Terms: Spr | Units: 3-4 | UG Reqs: WAY-ER, WAY-A-II

PHIL 13N: "Can good people like bad music?" and other questions

Think of a musical artist you just can't stand to listen to. Chances are, this artist has thousands, if not millions, of adoring fans. That is, what's "bad music" to you is "good music" to others. This fact is not shocking: we all know that people have different tastes in music, and in art more generally. But what does this fact tell us about art, other people, and ourselves? Are some of us right and others of us wrong about what's good and bad music? Is there reason to think that some music is "objectively" better than other music? Can we say that those who like "bad music" are missing something, or mistaken in their tastes?
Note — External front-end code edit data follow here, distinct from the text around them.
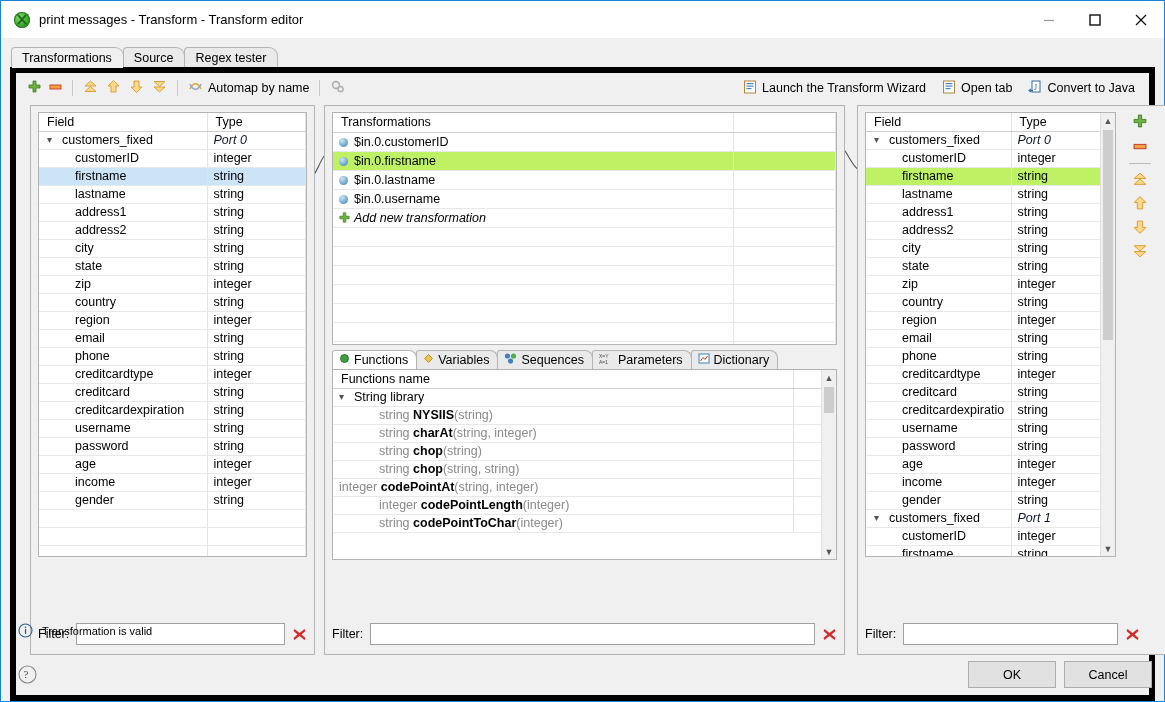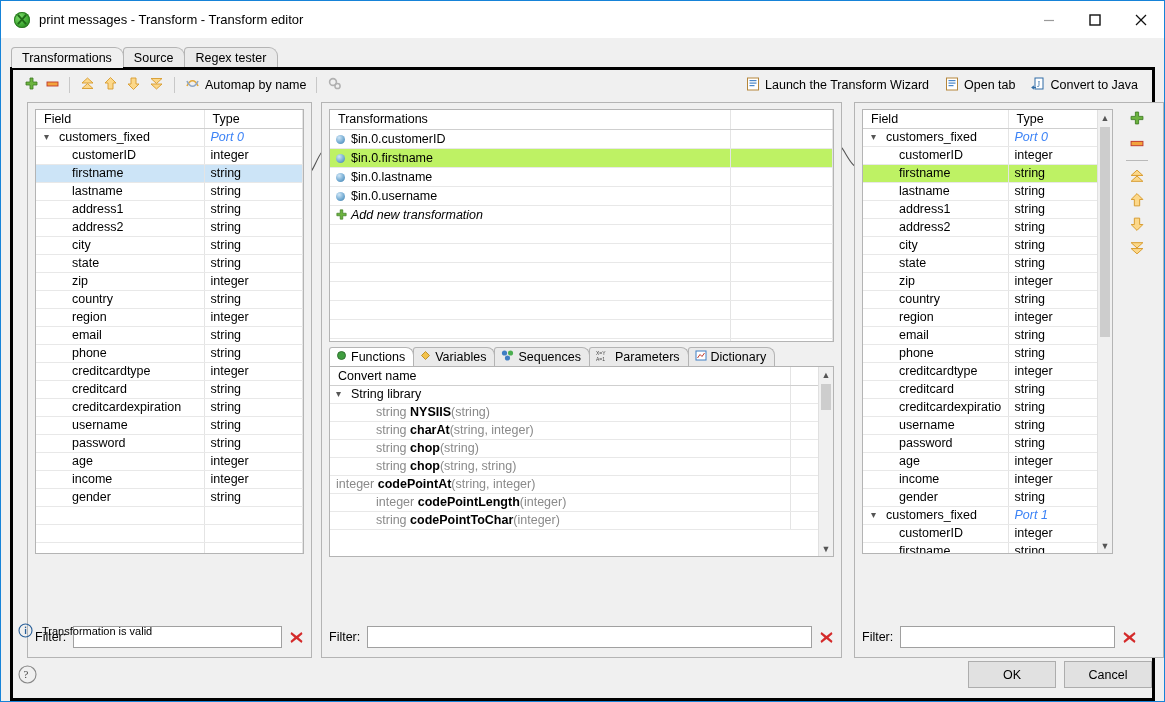"Automap by name" .outerpanel { border: 3px solid #000000 -> 6px solid #000000 }
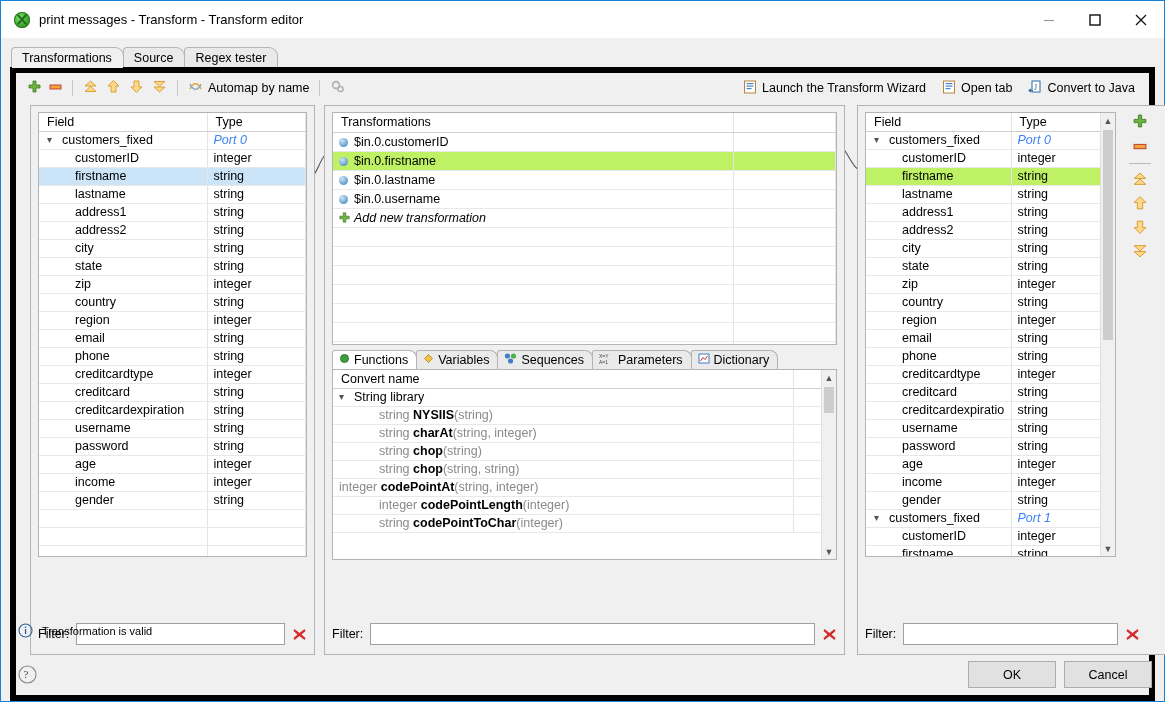"Port 0" .italic-gray { color: #3b82f6 -> #0f172a }
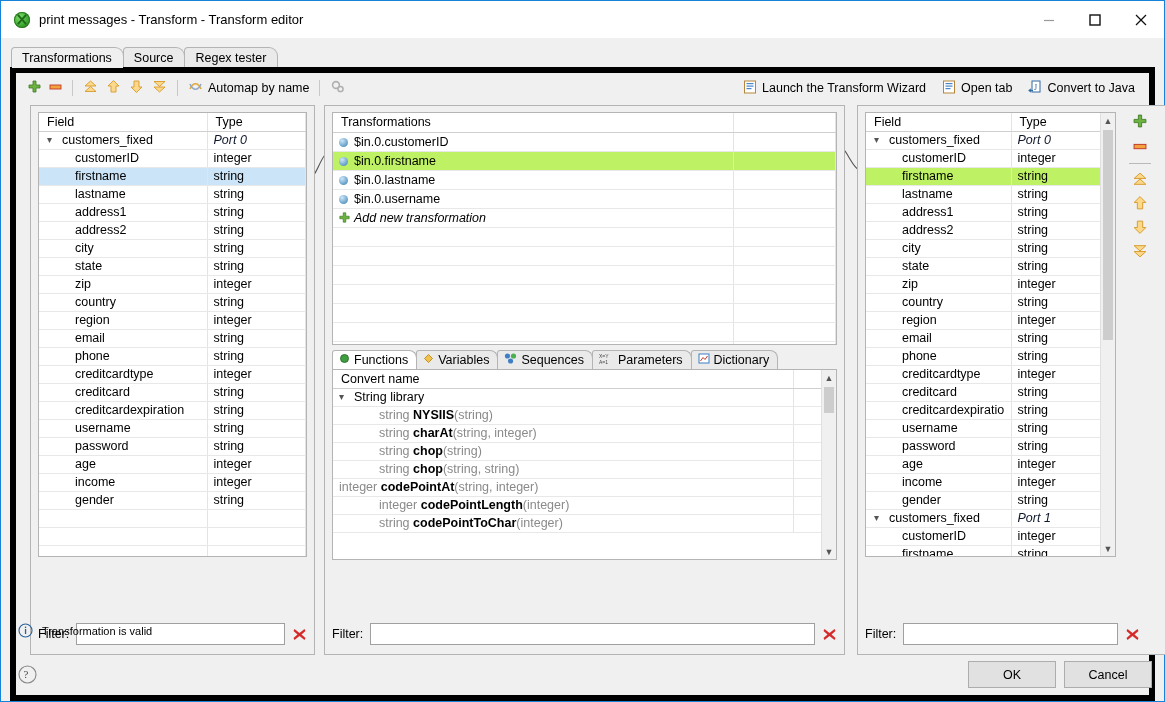"Convert name" td { text: Convert -> Functions }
If so, why not think it's us that are mistaken? How much are our own tastes bound up with "who we are"? And what might this mean for our capacity to appreciate tastes which are not our own?nThis seminar is an investigation into these and other questions. Through the specific lens of music, we will explore the nature of artistic taste more generally. Our main course text will be Carl Wilson's Let's Talk About Love: A Journey to the End of Taste, a popular introduction to our topic. We will also look at and discuss actual album reviews, pieces of music journalism, and news stories. Class meetings will be heavily discussion-based, and students should come to class ready to share, debate, and scrutinize their own musical tastes. Outside of class, students will develop their understanding through a variety of informal and creative writing assignments, such as exploratory journal entries and mock fan letters. Your taste in music may very well change as a result of this seminar, but this is not its aim. The goal is to understand what it means to disagree about art, through which you will learn how to respond more intelligently and empathetically to such disagreements as they come up in your everyday life.
Last offered: Autumn 2015 | UG Reqs: WAY-A-II

PHIL 15N: Freedom, Community, and Morality

Preference to freshmen. Does the freedom of the individual conflict with the demands of human community and morality? Or, as some philosophers have maintained, does the freedom of the individual find its highest expression in a moral community of other human beings? Readings include Camus, Mill, Rousseau, and Kant.
Last offered: Winter 2014 | UG Reqs: GER:DB-Hum, GER:EC-EthicReas, WAY-A-II, WAY-ER

PHIL 28: The Literature and Philosophy of Place

Literature and philosophy, primarily, but not exclusively from Latin America, that raises questions about place and displacement through migration and exile, about how location shapes our understanding of ourselves and of our responsibilities to society and environment, about the multiple meanings of home. Among the questions we will consider are the difference between the experiences of people who are at "home" and those who are "away," how one person's claim on home can be another's experience of being invaded, the interdependence of self and place, the multiple meanings of "environment." Readings by Gabriela Mistral, Pablo Neruda, Carmen Lyra, Jorge Gracia, Otavio Paz, Maria Lugones, among others.
Last offered: Autumn 2015 | UG Reqs: GER:DB-Hum, WAY-A-II, WAY-EDP

PHIL 60: Introduction to Philosophy of Science (HPS 60)

The nature of scientific knowledge: evidence and confirmation; scientific explanation; models and theories; objectivity; science, society, and values.